### [EXERCISE REQUIREMENTS]
The expected answer comprises all lines from the entries that contain the string "images".

** Opening SOURCE DATA block **

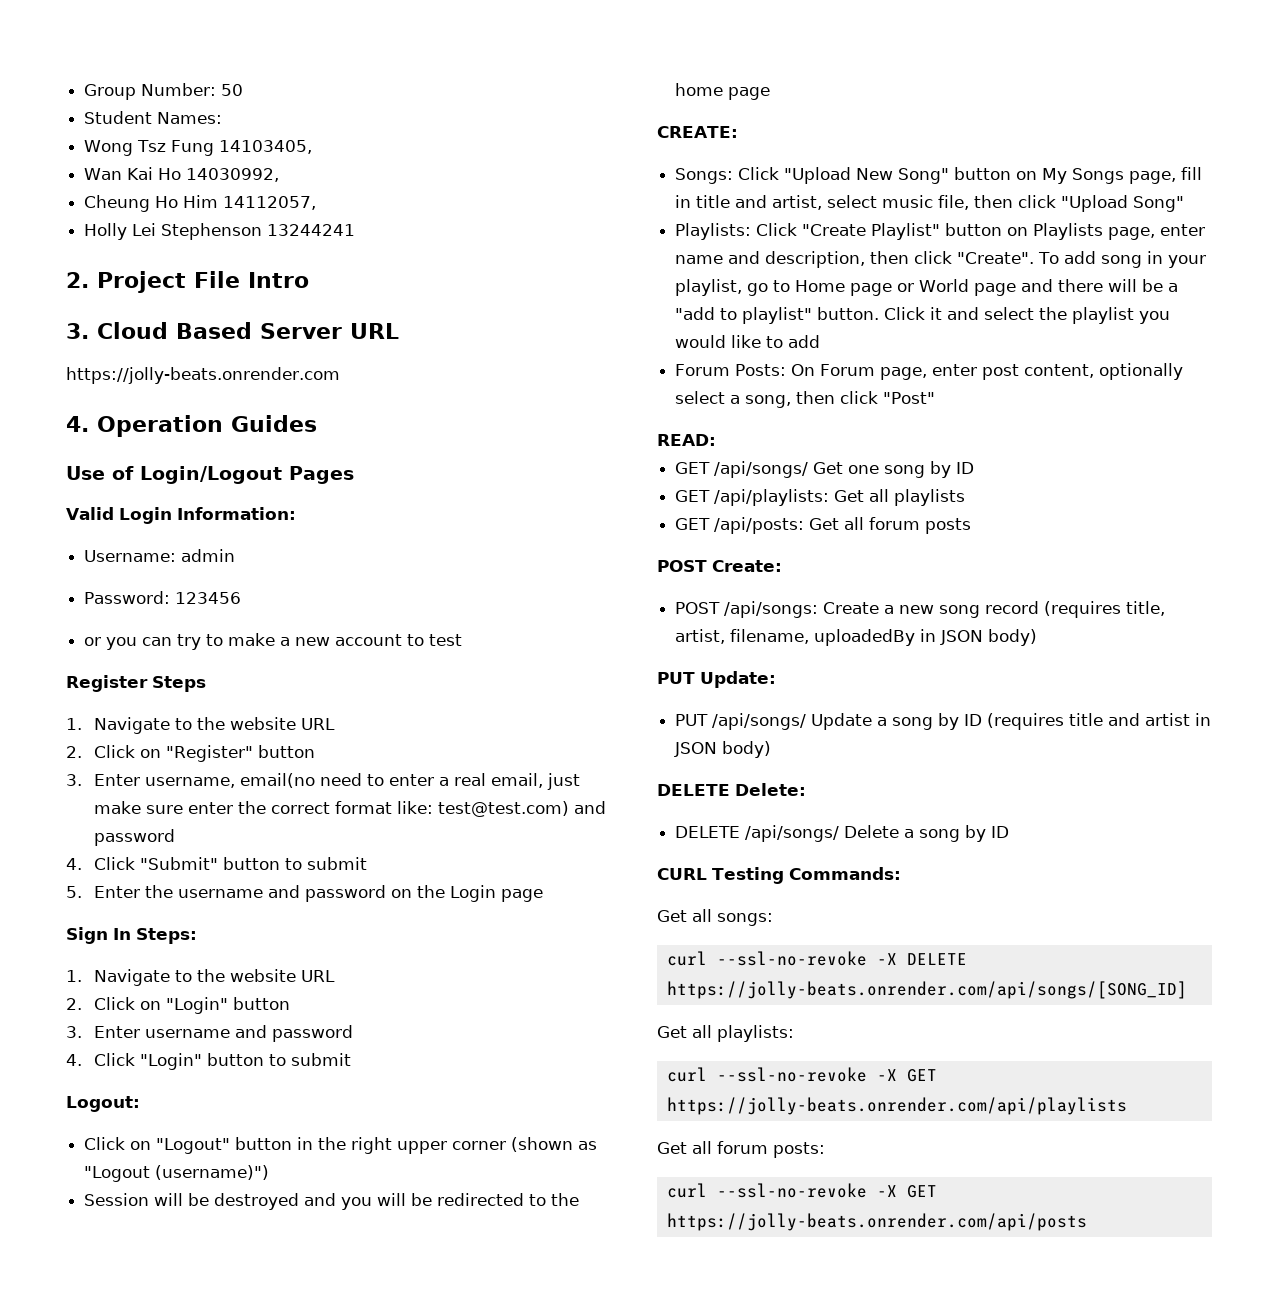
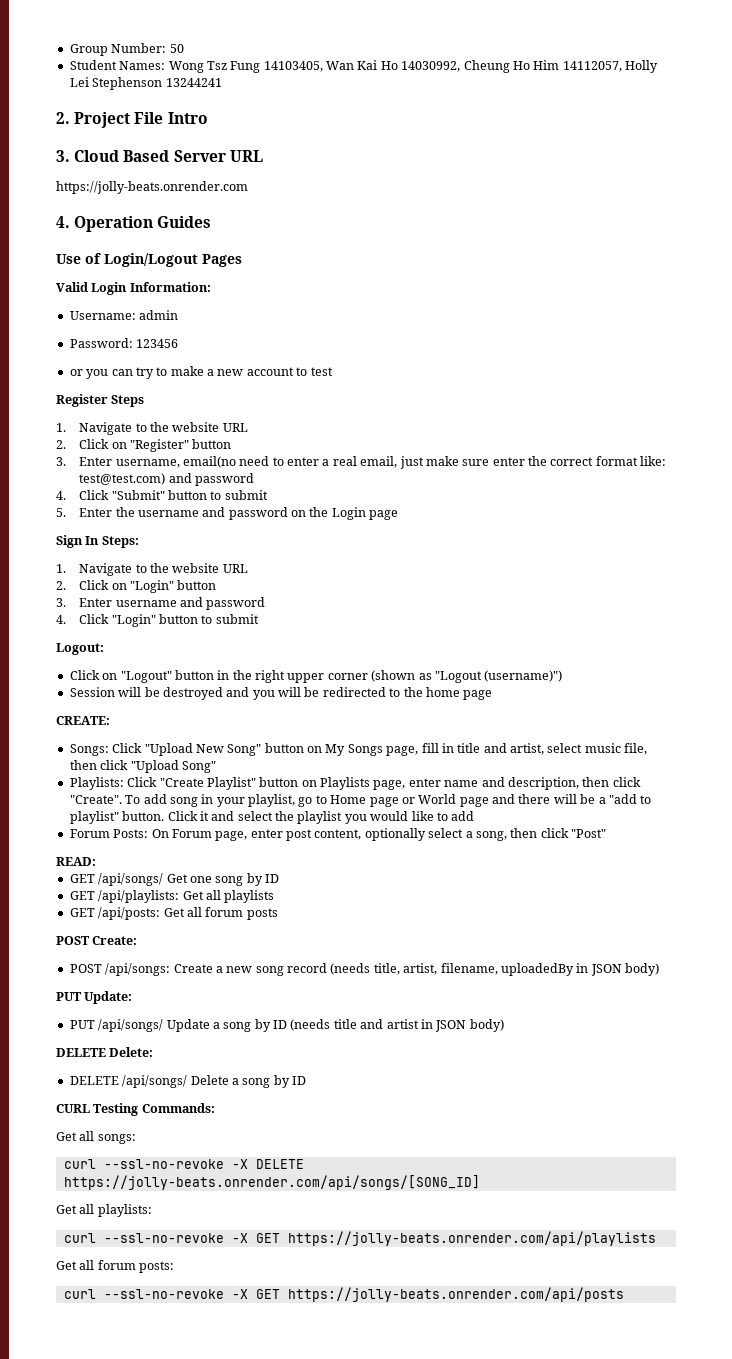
- Student Names:
- Wong Tsz Fung 14103405,
- Wan Kai Ho 14030992,
- Cheung Ho Him 14112057,
- Holly Lei Stephenson 13244241
+ Student Names: Wong Tsz Fung 14103405, Wan Kai Ho 14030992, Cheung Ho Him 14112057, Holly Lei Stephenson 13244241
- POST /api/songs: Create a new song record (requires title, artist, filename, uploadedBy in JSON body)
+ POST /api/songs: Create a new song record (needs title, artist, filename, uploadedBy in JSON body)
- PUT /api/songs/ Update a song by ID (requires title and artist in JSON body)
+ PUT /api/songs/ Update a song by ID (needs title and artist in JSON body)

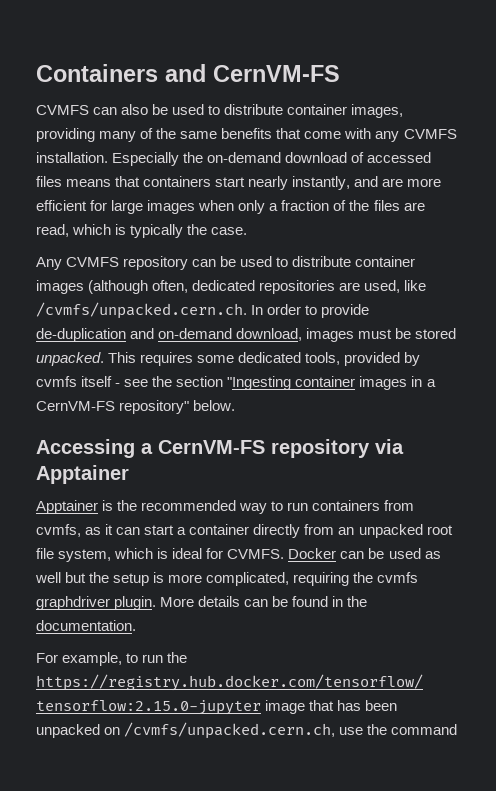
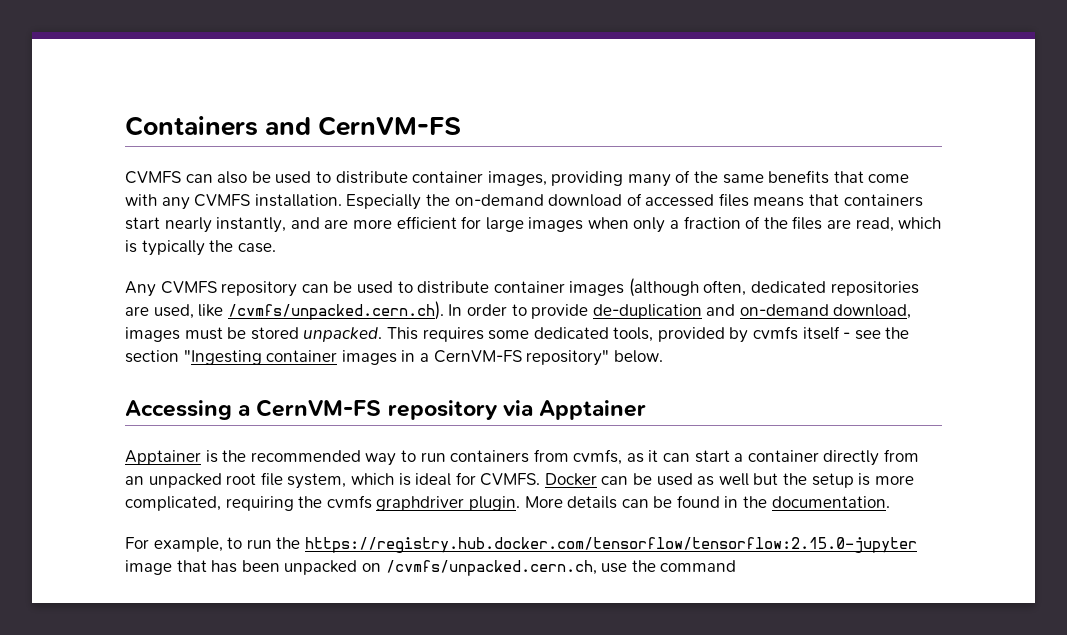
- Any CVMFS repository can be used to distribute container images (although often, dedicated repositories are used, like /cvmfs/unpacked.cern.ch. In order to provide de-duplication and on-demand download, images must be stored unpacked.
+ Any CVMFS repository can be used to distribute container images (although often, dedicated repositories are used, like /cvmfs/unpacked.cern.ch). In order to provide de-duplication and on-demand download, images must be stored unpacked.

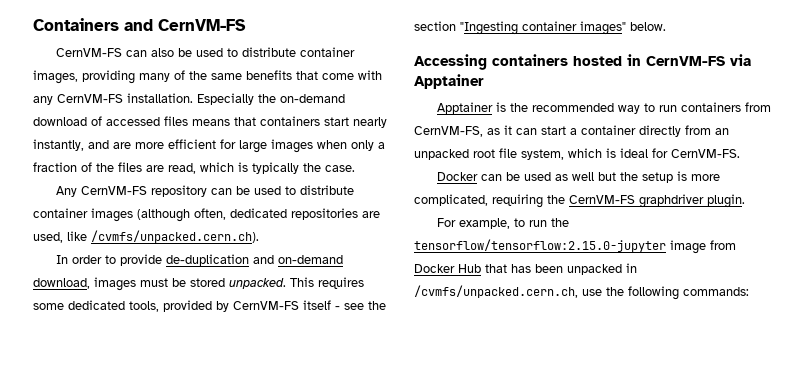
- CVMFS can also be used to distribute container images, providing many of the same benefits that come with any CVMFS installation.
+ CernVM-FS can also be used to distribute container images, providing many of the same benefits that come with any CernVM-FS installation.
- Any CVMFS repository can be used to distribute container images (although often, dedicated repositories are used, like /cvmfs/unpacked.cern.ch). In order to provide de-duplication and on-demand download, images must be stored unpacked.
+ Any CernVM-FS repository can be used to distribute container images (although often, dedicated repositories are used, like /cvmfs/unpacked.cern.ch).
+ In order to provide de-duplication and on-demand download, images must be stored unpacked.
- This requires some dedicated tools, provided by cvmfs itself - see the section "Ingesting container images in a CernVM-FS repository" below.
- Accessing a CernVM-FS repository via Apptainer
+ This requires some dedicated tools, provided by CernVM-FS itself - see the section "Ingesting container images" below.
+ Accessing containers hosted in CernVM-FS via Apptainer
- Apptainer is the recommended way to run containers from cvmfs, as it can start a container directly from an unpacked root file system, which is ideal for CVMFS. Docker can be used as well but the setup is more complicated, requiring the cvmfs graphdriver plugin. More details can be found in the documentation.
+ Apptainer is the recommended way to run containers from CernVM-FS, as it can start a container directly from an unpacked root file system, which is ideal for CernVM-FS.
+ Docker can be used as well but the setup is more complicated, requiring the CernVM-FS graphdriver plugin.
- For example, to run the https://registry.hub.docker.com/tensorflow/tensorflow:2.15.0-jupyter image that has been unpacked on /cvmfs/unpacked.cern.ch, use the command
+ For example, to run the tensorflow/tensorflow:2.15.0-jupyter image from Docker Hub that has been unpacked in /cvmfs/unpacked.cern.ch, use the following commands:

** Closing SOURCE DATA block **

### [RESPONSE TO THIS TASK]
- Any CVMFS repository can be used to distribute container images (although often, dedicated repositories are used, like /cvmfs/unpacked.cern.ch. In order to provide de-duplication and on-demand download, images must be stored unpacked.
+ Any CVMFS repository can be used to distribute container images (although often, dedicated repositories are used, like /cvmfs/unpacked.cern.ch). In order to provide de-duplication and on-demand download, images must be stored unpacked.
- CVMFS can also be used to distribute container images, providing many of the same benefits that come with any CVMFS installation.
+ CernVM-FS can also be used to distribute container images, providing many of the same benefits that come with any CernVM-FS installation.
- Any CVMFS repository can be used to distribute container images (although often, dedicated repositories are used, like /cvmfs/unpacked.cern.ch). In order to provide de-duplication and on-demand download, images must be stored unpacked.
+ Any CernVM-FS repository can be used to distribute container images (although often, dedicated repositories are used, like /cvmfs/unpacked.cern.ch).
+ In order to provide de-duplication and on-demand download, images must be stored unpacked.
- This requires some dedicated tools, provided by cvmfs itself - see the section "Ingesting container images in a CernVM-FS repository" below.
+ This requires some dedicated tools, provided by CernVM-FS itself - see the section "Ingesting container images" below.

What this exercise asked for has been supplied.